## Exercise instructions
Up to and including the line that holds "8 h16 l-3.5", copy every line of the records below exactly, starting at the first; leave pictures out.

## Web page edit records
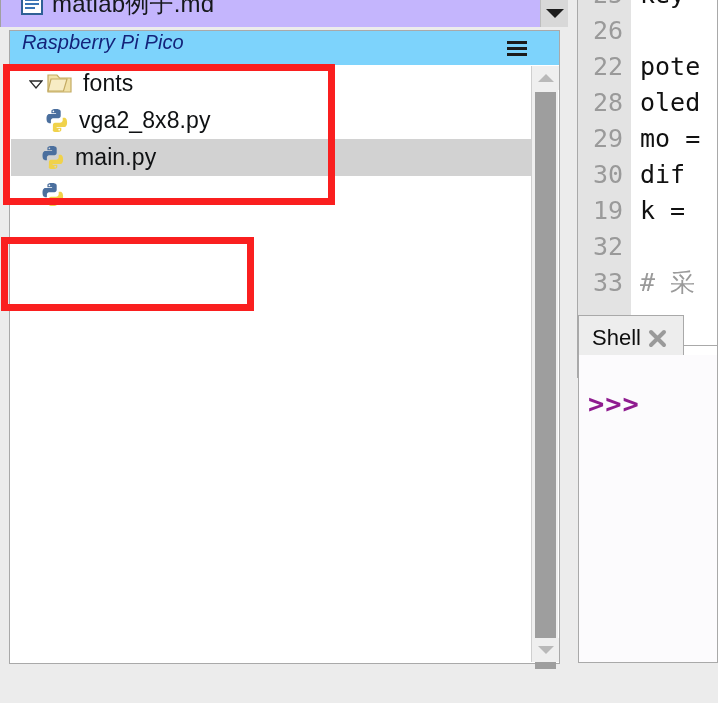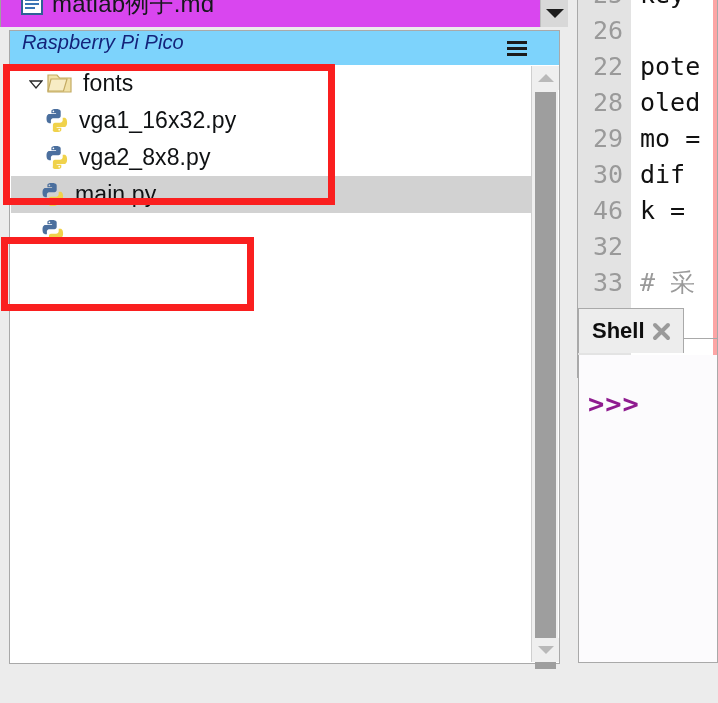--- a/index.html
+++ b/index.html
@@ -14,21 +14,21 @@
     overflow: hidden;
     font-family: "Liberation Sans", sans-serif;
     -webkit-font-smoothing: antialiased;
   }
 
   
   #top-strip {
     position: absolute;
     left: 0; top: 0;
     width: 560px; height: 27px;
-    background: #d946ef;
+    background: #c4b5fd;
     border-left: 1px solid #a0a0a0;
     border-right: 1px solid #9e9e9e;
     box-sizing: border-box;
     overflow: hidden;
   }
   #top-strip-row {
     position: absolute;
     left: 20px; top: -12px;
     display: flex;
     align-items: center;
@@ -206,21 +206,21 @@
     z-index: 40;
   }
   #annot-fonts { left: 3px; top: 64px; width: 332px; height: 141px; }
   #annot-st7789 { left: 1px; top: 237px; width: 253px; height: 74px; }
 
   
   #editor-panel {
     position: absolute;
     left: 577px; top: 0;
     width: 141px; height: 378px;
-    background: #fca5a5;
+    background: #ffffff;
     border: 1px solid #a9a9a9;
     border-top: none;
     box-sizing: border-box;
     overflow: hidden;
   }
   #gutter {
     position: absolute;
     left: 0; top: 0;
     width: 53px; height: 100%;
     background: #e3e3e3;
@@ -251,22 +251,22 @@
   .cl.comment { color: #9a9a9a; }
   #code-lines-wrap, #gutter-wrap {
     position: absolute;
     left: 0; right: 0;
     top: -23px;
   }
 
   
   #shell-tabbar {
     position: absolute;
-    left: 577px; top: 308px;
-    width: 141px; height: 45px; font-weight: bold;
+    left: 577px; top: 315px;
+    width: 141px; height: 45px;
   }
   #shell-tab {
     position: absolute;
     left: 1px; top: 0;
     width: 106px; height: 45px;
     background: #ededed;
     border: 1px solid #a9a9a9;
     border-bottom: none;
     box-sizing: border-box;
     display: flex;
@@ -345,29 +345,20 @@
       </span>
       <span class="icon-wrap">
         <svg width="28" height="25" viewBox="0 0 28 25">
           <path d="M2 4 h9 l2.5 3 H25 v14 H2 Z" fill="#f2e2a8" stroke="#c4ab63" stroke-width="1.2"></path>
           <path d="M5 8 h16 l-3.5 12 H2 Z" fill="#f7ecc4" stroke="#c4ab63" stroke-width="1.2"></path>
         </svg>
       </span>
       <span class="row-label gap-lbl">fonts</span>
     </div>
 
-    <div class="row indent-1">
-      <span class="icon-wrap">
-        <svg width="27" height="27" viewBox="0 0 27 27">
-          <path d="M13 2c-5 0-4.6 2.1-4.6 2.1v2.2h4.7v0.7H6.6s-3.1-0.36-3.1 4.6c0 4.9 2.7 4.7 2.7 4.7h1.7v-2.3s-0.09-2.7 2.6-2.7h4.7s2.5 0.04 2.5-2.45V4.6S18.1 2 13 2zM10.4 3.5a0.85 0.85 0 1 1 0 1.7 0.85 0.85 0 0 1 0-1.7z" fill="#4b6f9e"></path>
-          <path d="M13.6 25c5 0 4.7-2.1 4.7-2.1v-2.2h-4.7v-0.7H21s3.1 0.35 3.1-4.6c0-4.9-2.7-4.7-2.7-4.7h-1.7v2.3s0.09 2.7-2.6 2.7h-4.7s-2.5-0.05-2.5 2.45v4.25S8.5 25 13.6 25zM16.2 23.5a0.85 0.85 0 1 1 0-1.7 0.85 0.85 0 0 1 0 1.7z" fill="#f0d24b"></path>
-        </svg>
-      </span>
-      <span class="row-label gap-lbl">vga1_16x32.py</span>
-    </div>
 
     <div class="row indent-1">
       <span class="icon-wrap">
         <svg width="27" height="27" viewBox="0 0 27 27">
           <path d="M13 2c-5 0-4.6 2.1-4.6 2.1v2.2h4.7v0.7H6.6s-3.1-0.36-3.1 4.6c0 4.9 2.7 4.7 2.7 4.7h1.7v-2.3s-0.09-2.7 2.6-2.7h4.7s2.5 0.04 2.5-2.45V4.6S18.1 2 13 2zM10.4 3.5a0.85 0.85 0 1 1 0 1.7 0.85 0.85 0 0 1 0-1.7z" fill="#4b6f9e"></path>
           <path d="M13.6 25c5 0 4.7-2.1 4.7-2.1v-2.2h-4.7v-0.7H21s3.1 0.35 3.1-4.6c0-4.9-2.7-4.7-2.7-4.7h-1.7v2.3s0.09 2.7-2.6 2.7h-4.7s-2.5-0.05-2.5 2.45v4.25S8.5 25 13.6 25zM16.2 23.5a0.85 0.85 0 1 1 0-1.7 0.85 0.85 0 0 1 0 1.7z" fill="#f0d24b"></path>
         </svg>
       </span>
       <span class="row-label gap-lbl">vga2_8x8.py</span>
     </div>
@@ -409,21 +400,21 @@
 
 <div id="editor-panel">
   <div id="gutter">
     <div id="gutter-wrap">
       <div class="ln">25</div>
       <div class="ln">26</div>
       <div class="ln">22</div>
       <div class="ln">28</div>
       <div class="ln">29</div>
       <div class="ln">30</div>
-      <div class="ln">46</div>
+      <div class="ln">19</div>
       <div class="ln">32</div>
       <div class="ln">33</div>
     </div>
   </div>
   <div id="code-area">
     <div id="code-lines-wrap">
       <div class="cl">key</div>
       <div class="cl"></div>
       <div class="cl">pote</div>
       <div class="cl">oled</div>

## Expected answer
--- a/index.html
+++ b/index.html
@@ -14,21 +14,21 @@
     overflow: hidden;
     font-family: "Liberation Sans", sans-serif;
     -webkit-font-smoothing: antialiased;
   }
 
   
   #top-strip {
     position: absolute;
     left: 0; top: 0;
     width: 560px; height: 27px;
-    background: #d946ef;
+    background: #c4b5fd;
     border-left: 1px solid #a0a0a0;
     border-right: 1px solid #9e9e9e;
     box-sizing: border-box;
     overflow: hidden;
   }
   #top-strip-row {
     position: absolute;
     left: 20px; top: -12px;
     display: flex;
     align-items: center;
@@ -206,21 +206,21 @@
     z-index: 40;
   }
   #annot-fonts { left: 3px; top: 64px; width: 332px; height: 141px; }
   #annot-st7789 { left: 1px; top: 237px; width: 253px; height: 74px; }
 
   
   #editor-panel {
     position: absolute;
     left: 577px; top: 0;
     width: 141px; height: 378px;
-    background: #fca5a5;
+    background: #ffffff;
     border: 1px solid #a9a9a9;
     border-top: none;
     box-sizing: border-box;
     overflow: hidden;
   }
   #gutter {
     position: absolute;
     left: 0; top: 0;
     width: 53px; height: 100%;
     background: #e3e3e3;
@@ -251,22 +251,22 @@
   .cl.comment { color: #9a9a9a; }
   #code-lines-wrap, #gutter-wrap {
     position: absolute;
     left: 0; right: 0;
     top: -23px;
   }
 
   
   #shell-tabbar {
     position: absolute;
-    left: 577px; top: 308px;
-    width: 141px; height: 45px; font-weight: bold;
+    left: 577px; top: 315px;
+    width: 141px; height: 45px;
   }
   #shell-tab {
     position: absolute;
     left: 1px; top: 0;
     width: 106px; height: 45px;
     background: #ededed;
     border: 1px solid #a9a9a9;
     border-bottom: none;
     box-sizing: border-box;
     display: flex;
@@ -345,29 +345,20 @@
       </span>
       <span class="icon-wrap">
         <svg width="28" height="25" viewBox="0 0 28 25">
           <path d="M2 4 h9 l2.5 3 H25 v14 H2 Z" fill="#f2e2a8" stroke="#c4ab63" stroke-width="1.2"></path>
           <path d="M5 8 h16 l-3.5 12 H2 Z" fill="#f7ecc4" stroke="#c4ab63" stroke-width="1.2"></path>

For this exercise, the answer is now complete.